Missing data are prevalent and present daunting challenges in real data analysis. While there is a growing body of literature on fairness in analysis of fully observed data, there has been little theoretical work on investigating fairness in analysis of incomplete data. In practice, a popular analytical approach for dealing with missing data is to use only the set of complete cases, i. e. , observations with all features fully observed to train a prediction algorithm. However, depending on the missing data mechanism, the distribution of complete cases and the distribution of the complete data may be substantially different. When the goal is to develop a fair algorithm in the complete data domain where there are no missing values, an algorithm that is fair in the complete case domain may show disproportionate bias towards some marginalized groups in the complete data domain. To fill this significant gap, we study the problem of estimating fairness in the complete data domain for an arbitrary model evaluated merely using complete cases. We provide upper and lower bounds on the fairness estimation error and conduct numerical experiments to assess our theoretical results. Our work provides the first known theoretical results on fairness guarantee in analysis of incomplete data.

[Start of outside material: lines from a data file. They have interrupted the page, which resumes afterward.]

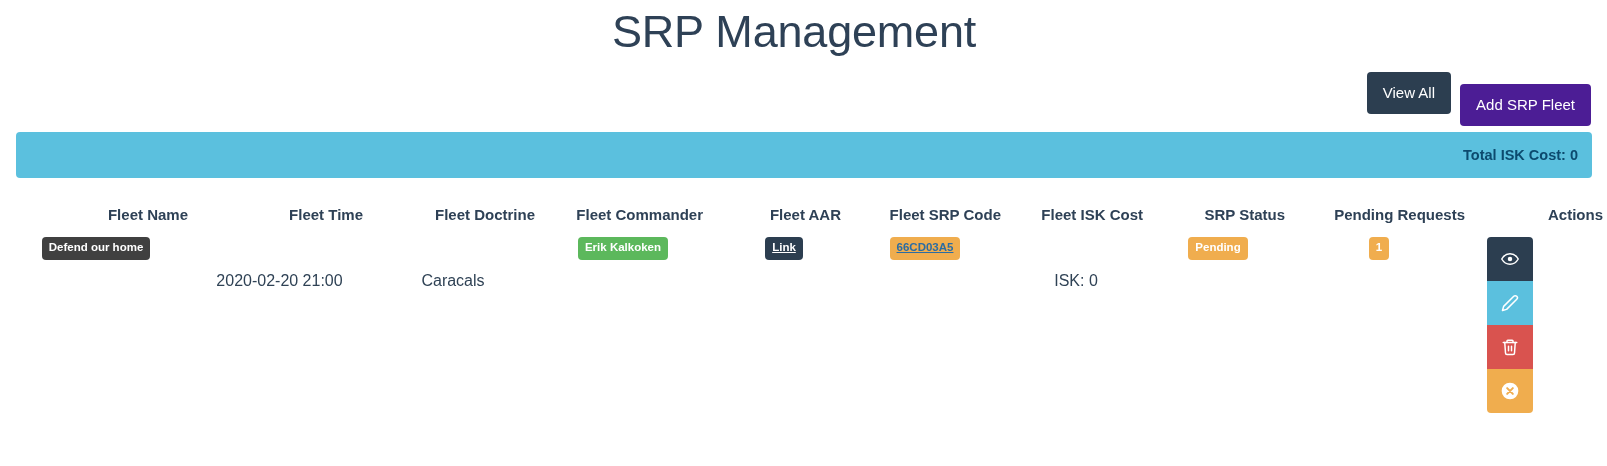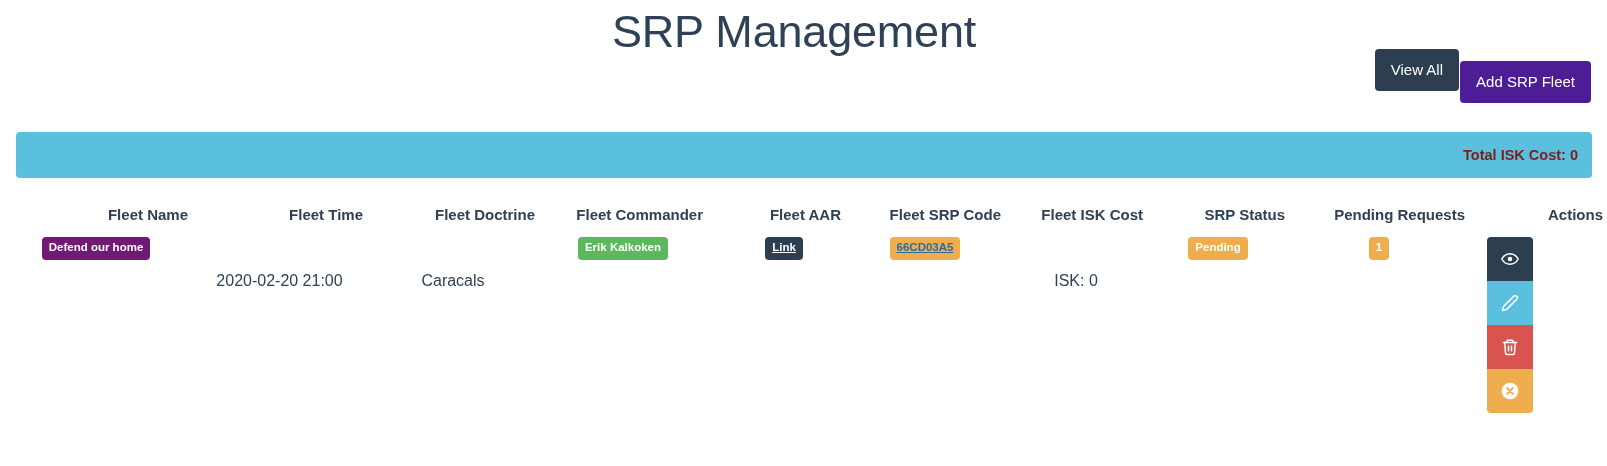"View All" .top-buttons { gap: 1px -> 9px; top: 49px -> 72px }
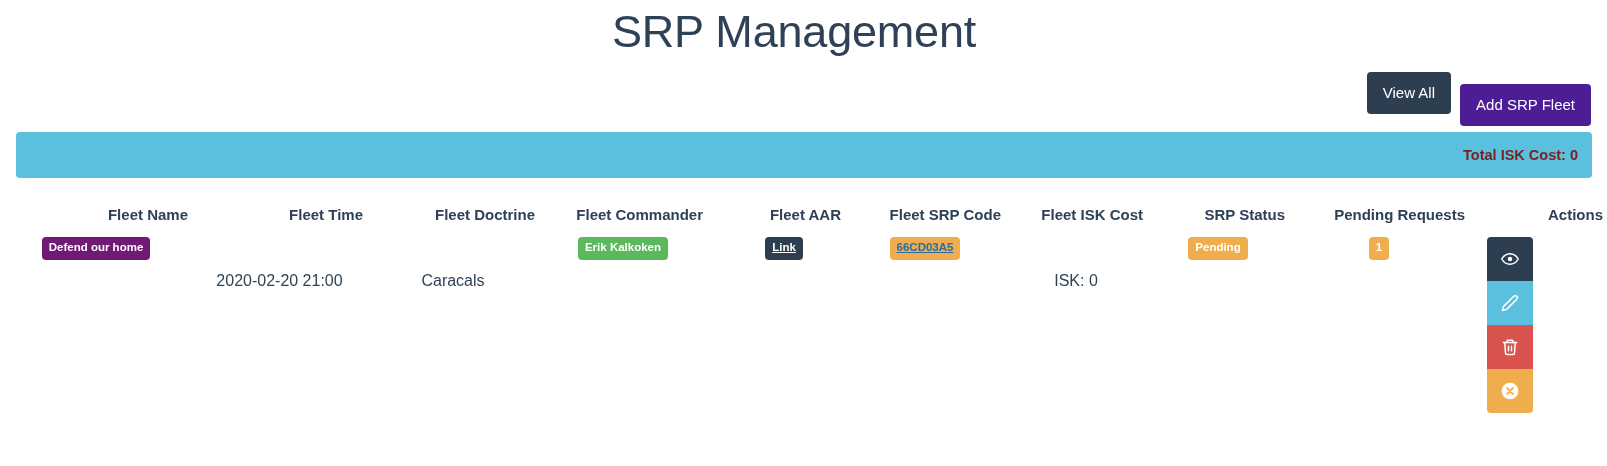"Total ISK Cost: 0" .isk-banner-text { color: #7f1d1d -> #0c4a6e }
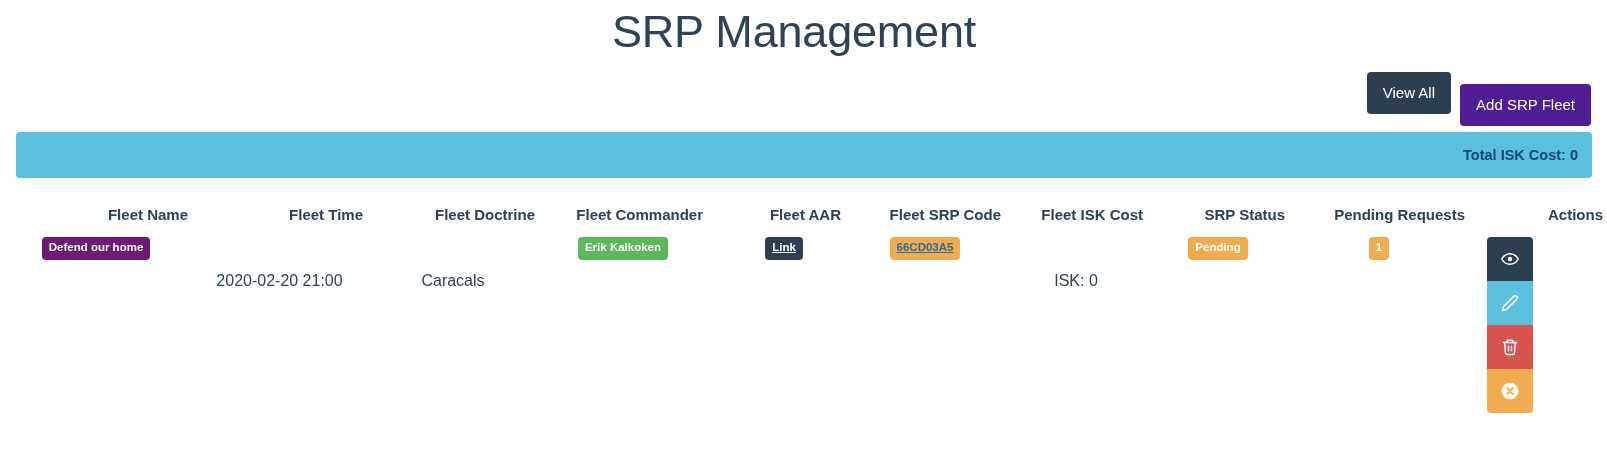"Defend our home" .badge-info { background: #701a75 -> #404040 }
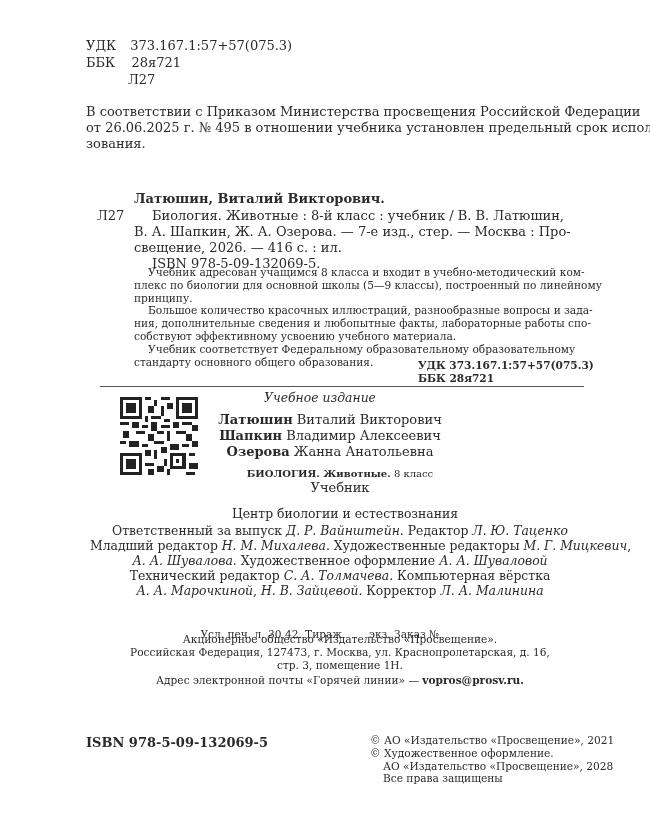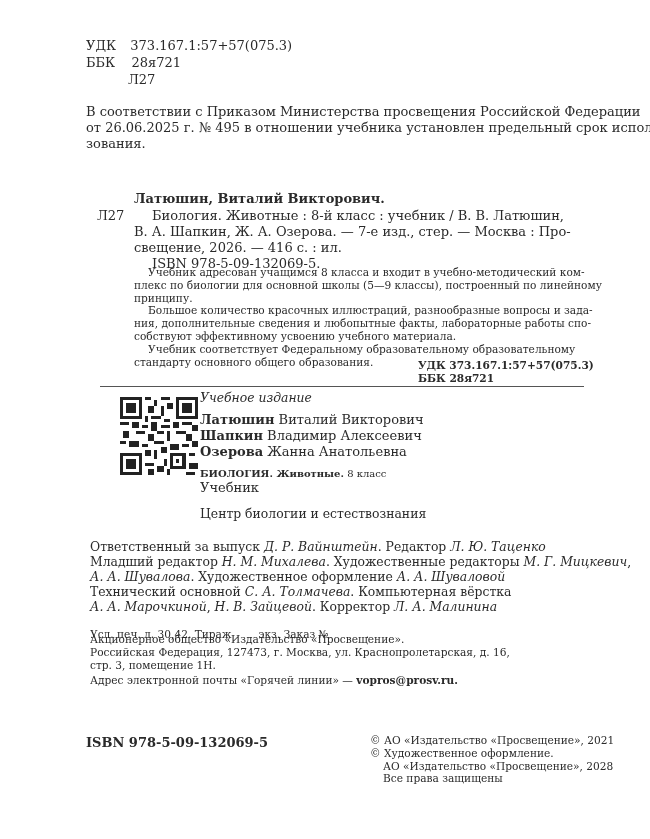"Учебное издание" .c { text-align: left -> center }
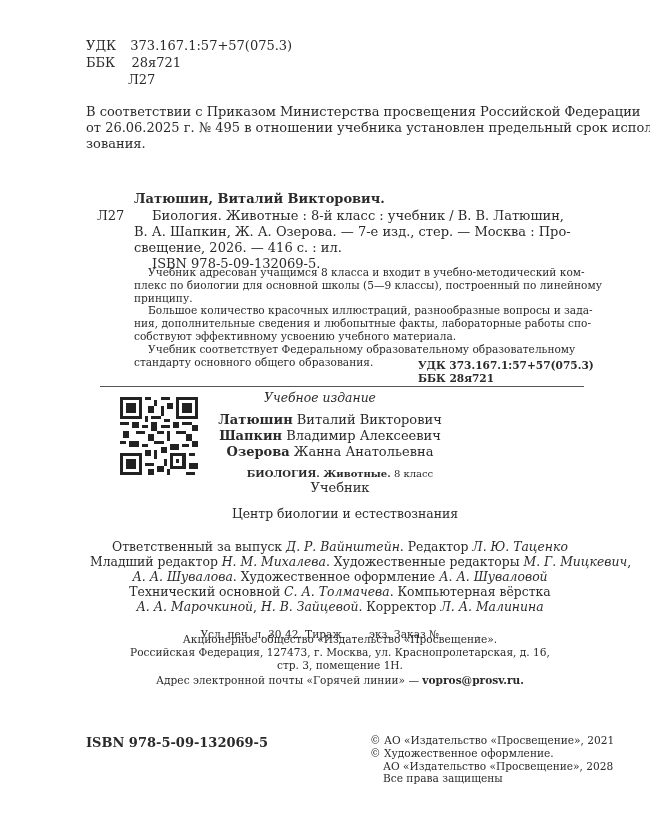"Ответственный за выпуск Д. Р." div.abs { margin-top: 16px -> none }
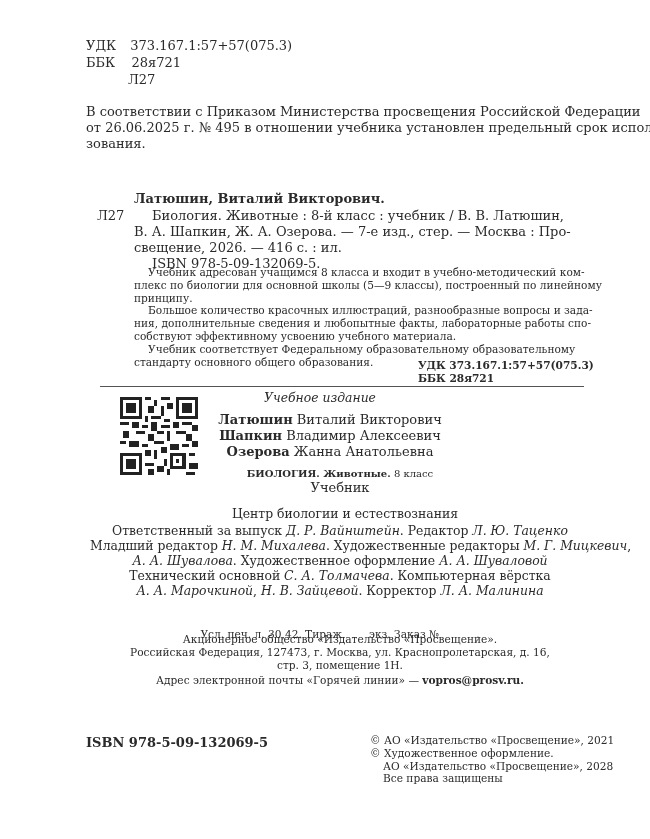"Технический основной" span { text: основной -> редактор }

ICML Conference 2020 Conference Paper

Sharp Composition Bounds for Gaussian Differential Privacy via Edgeworth Expansion

  • Qinqing Zheng
  • Jinshuo Dong
  • Qi Long
  • Weijie J. Su

Datasets containing sensitive information are often sequentially analyzed by many algorithms and, accordingly, a fundamental question in differential privacy is concerned with how the overall privacy bound degrades under composition. To address this question, we introduce a family of analytical and sharp privacy bounds under composition using the Edgeworth expansion in the framework of the recently proposed $f$-differential privacy. In short, whereas the existing composition theorem, for example, relies on the central limit theorem, our new privacy bounds under composition gain improved tightness by leveraging the refined approximation accuracy of the Edgeworth expansion. Our approach is easy to implement and computationally efficient for any number of compositions. The superiority of these new bounds is confirmed by an asymptotic error analysis and an application to quantifying the overall privacy guarantees of noisy stochastic gradient descent used in training private deep neural networks.